Photo of the Week
August 1 2021


This week we have a unique photo of the Panama Canal Company Welcome Wagon.  This photo was taken to be used in the March 7, 1958 issue of the Panama Canal Review.  I never knew of this program and was a good way to welcome new employees with open Zonian arms.  I wonder if everyone received this treatment.

Here is the article that was published to accompany the photo:

"A real WELCOME greets Canal's newcomers

Frederick Willoughby, 2, didn't pay much attention to Maxwell Smith and Fitz Charles, left, when they explained the Welcome Wagon service to his parents.

There need be no more frantic first trips to the commissary for new employees from the United States, thanks to a Welcome Wagon service just inaugurated.

A new family will find enough food in the Welcome Wagon assortment to provide a palatable lunch and break-fast the next day, too, together with a pair of sheets, a pair of pillowcases, towels, washcloths, light bulbs, soap, garbage-can bags, and a few other miscellaneous items for household use.

The new Zonians will be able to spend their first day getting unpacked and more or less settled in their new home, rather than having to rush off to their neighborhood commissary.

The idea of a Welcome Wagon has been flourishing in the United States for almost 25 years but has never been tried here before. A few units have "settling-in kits" for their newcomers— things like sheets and towels and pots and pans—but these are on a loan basis, to be packed up and set aside for the next to arrive.

Some years ago, newcomers were hurried to the commissary by their escorts as soon as they arrived to pick up pre-packaged bedding and linen for which they paid themselves.
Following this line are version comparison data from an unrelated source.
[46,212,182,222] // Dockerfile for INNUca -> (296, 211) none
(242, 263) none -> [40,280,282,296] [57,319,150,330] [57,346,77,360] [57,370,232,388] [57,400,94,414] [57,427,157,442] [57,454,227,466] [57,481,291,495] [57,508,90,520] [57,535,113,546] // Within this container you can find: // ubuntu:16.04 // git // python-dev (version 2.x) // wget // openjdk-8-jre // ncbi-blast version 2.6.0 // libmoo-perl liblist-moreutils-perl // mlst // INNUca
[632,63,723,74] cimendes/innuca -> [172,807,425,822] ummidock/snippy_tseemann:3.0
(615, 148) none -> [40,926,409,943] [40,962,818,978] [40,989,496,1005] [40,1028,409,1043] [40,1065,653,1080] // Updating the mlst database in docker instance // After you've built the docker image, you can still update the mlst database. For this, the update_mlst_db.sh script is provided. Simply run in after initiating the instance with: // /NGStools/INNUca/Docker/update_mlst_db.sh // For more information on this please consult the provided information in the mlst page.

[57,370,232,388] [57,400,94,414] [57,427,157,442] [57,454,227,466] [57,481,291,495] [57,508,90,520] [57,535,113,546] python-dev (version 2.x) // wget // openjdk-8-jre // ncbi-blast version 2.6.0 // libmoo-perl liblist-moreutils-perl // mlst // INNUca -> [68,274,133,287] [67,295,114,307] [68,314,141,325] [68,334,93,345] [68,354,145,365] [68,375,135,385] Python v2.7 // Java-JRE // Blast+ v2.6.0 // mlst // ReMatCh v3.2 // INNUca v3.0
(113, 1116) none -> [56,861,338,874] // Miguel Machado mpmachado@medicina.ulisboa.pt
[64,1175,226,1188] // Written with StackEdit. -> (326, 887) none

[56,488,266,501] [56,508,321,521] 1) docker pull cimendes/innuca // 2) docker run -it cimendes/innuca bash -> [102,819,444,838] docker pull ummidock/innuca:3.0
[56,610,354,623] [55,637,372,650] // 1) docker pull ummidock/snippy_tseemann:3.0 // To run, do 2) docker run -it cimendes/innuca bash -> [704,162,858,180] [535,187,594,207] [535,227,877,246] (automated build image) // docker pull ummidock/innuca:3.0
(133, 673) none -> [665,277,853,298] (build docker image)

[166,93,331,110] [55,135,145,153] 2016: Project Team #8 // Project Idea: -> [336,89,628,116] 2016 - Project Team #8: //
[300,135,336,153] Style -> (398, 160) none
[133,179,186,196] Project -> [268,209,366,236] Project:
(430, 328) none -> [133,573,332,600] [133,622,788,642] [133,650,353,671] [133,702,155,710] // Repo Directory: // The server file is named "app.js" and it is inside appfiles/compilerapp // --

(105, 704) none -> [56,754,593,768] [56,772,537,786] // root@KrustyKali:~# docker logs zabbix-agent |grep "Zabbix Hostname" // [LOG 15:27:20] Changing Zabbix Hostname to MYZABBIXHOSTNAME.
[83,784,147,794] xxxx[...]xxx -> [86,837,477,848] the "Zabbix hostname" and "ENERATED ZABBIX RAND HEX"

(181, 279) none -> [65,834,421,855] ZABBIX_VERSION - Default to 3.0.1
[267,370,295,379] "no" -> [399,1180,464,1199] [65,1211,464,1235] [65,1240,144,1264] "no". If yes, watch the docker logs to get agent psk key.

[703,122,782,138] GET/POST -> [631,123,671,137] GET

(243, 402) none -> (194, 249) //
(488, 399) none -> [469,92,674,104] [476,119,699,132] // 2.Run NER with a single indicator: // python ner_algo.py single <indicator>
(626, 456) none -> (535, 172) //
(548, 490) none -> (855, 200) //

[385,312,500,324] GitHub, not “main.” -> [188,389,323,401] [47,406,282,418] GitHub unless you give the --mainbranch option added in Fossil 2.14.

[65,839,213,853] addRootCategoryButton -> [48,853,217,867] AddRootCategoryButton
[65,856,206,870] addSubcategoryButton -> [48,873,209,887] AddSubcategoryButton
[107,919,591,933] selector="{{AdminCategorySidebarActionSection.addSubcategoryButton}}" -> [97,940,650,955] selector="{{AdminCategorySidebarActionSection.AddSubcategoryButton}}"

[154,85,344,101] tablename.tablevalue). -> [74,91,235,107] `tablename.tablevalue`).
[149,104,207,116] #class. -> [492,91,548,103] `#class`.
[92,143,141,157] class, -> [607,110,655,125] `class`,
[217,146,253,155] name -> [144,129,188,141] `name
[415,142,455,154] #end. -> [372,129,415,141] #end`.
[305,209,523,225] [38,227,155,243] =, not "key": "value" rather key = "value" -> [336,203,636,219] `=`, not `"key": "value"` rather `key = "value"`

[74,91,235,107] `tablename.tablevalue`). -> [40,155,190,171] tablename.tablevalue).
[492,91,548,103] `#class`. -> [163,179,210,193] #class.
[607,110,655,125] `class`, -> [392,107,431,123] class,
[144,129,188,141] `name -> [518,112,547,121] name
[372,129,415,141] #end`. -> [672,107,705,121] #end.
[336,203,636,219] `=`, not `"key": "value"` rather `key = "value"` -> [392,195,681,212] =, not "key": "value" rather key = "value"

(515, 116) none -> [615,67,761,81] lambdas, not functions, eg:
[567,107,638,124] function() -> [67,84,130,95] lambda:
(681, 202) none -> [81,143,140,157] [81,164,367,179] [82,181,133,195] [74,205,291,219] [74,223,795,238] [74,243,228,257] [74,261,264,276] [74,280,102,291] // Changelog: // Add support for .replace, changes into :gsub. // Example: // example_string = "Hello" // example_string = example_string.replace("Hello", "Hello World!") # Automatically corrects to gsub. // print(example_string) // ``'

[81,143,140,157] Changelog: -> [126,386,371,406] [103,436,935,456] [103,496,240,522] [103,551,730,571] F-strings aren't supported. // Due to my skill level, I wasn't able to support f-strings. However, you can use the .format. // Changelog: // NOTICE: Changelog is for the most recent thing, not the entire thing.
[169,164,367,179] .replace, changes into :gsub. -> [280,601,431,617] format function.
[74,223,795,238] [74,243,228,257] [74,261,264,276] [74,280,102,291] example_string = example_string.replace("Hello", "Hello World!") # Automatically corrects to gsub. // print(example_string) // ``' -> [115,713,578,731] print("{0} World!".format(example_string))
Today's Welcome Wagon assortment—from bacon and eggs and coffee to ice, if needed—is charged against the division for which the new employee will work.

 In the United States the items which make up a welcome assortment are contributed by merchants in the newcomer's community.

In the Canal Zone, the Welcome Wagon is a cooperative project of the Community Services Division, the Personnel Bureau, and the employing division, with the Housing Branch of the Community Services Division making arrangements for the assortment and providing the actual delivery service.

When Maxwell Smith of the Personnel Bureau notifies the housing office that a new family is arriving, the housing office in turn calls the nearest commissary to assemble a standard welcome assortment.

The commissary has everything packed and ready and a few minutes after the new family has reached their quarters, the Welcome Wagon is at their door.

Its driver and semi-official welcomer, who carries the welcome assortment into the newcomer's house and helps Mr. Smith answer some of the many questions the newcomers invariably ask, is Fitz Charles, a man with an infectious smile who has been driving for the housing office for several years.

While the recipients of the Welcome Wagon's first call were officially "new employees," the only real newcomer in the family was two-year-old Frederick Willoughby. He was much more interested in the whereabouts of his box of animal crackers than in the fact that he and his parents, Mr. and Mrs. William Charles Willoughby, were making local history.

Mr. Willoughby, a graduate intern-engineer for the Locks Division, is the third generation of his family to work for the Canal organization. His grand-father, W. C. Willoughby, came to the Canal Zone just before the Canal was opened in 1914 and his father, Fred, of Gatun, is a foreman mechanic at Gatun Locks. Mrs. Willoughby, the former Ann Edwards, is the daughter of Mrs. Russell A. Edwards of the Payroll Branch. Both are graduates of Canal Zone high schools, Mr. Willoughby from Cristobal High School in 1948, and his wife from Balboa High School three years later."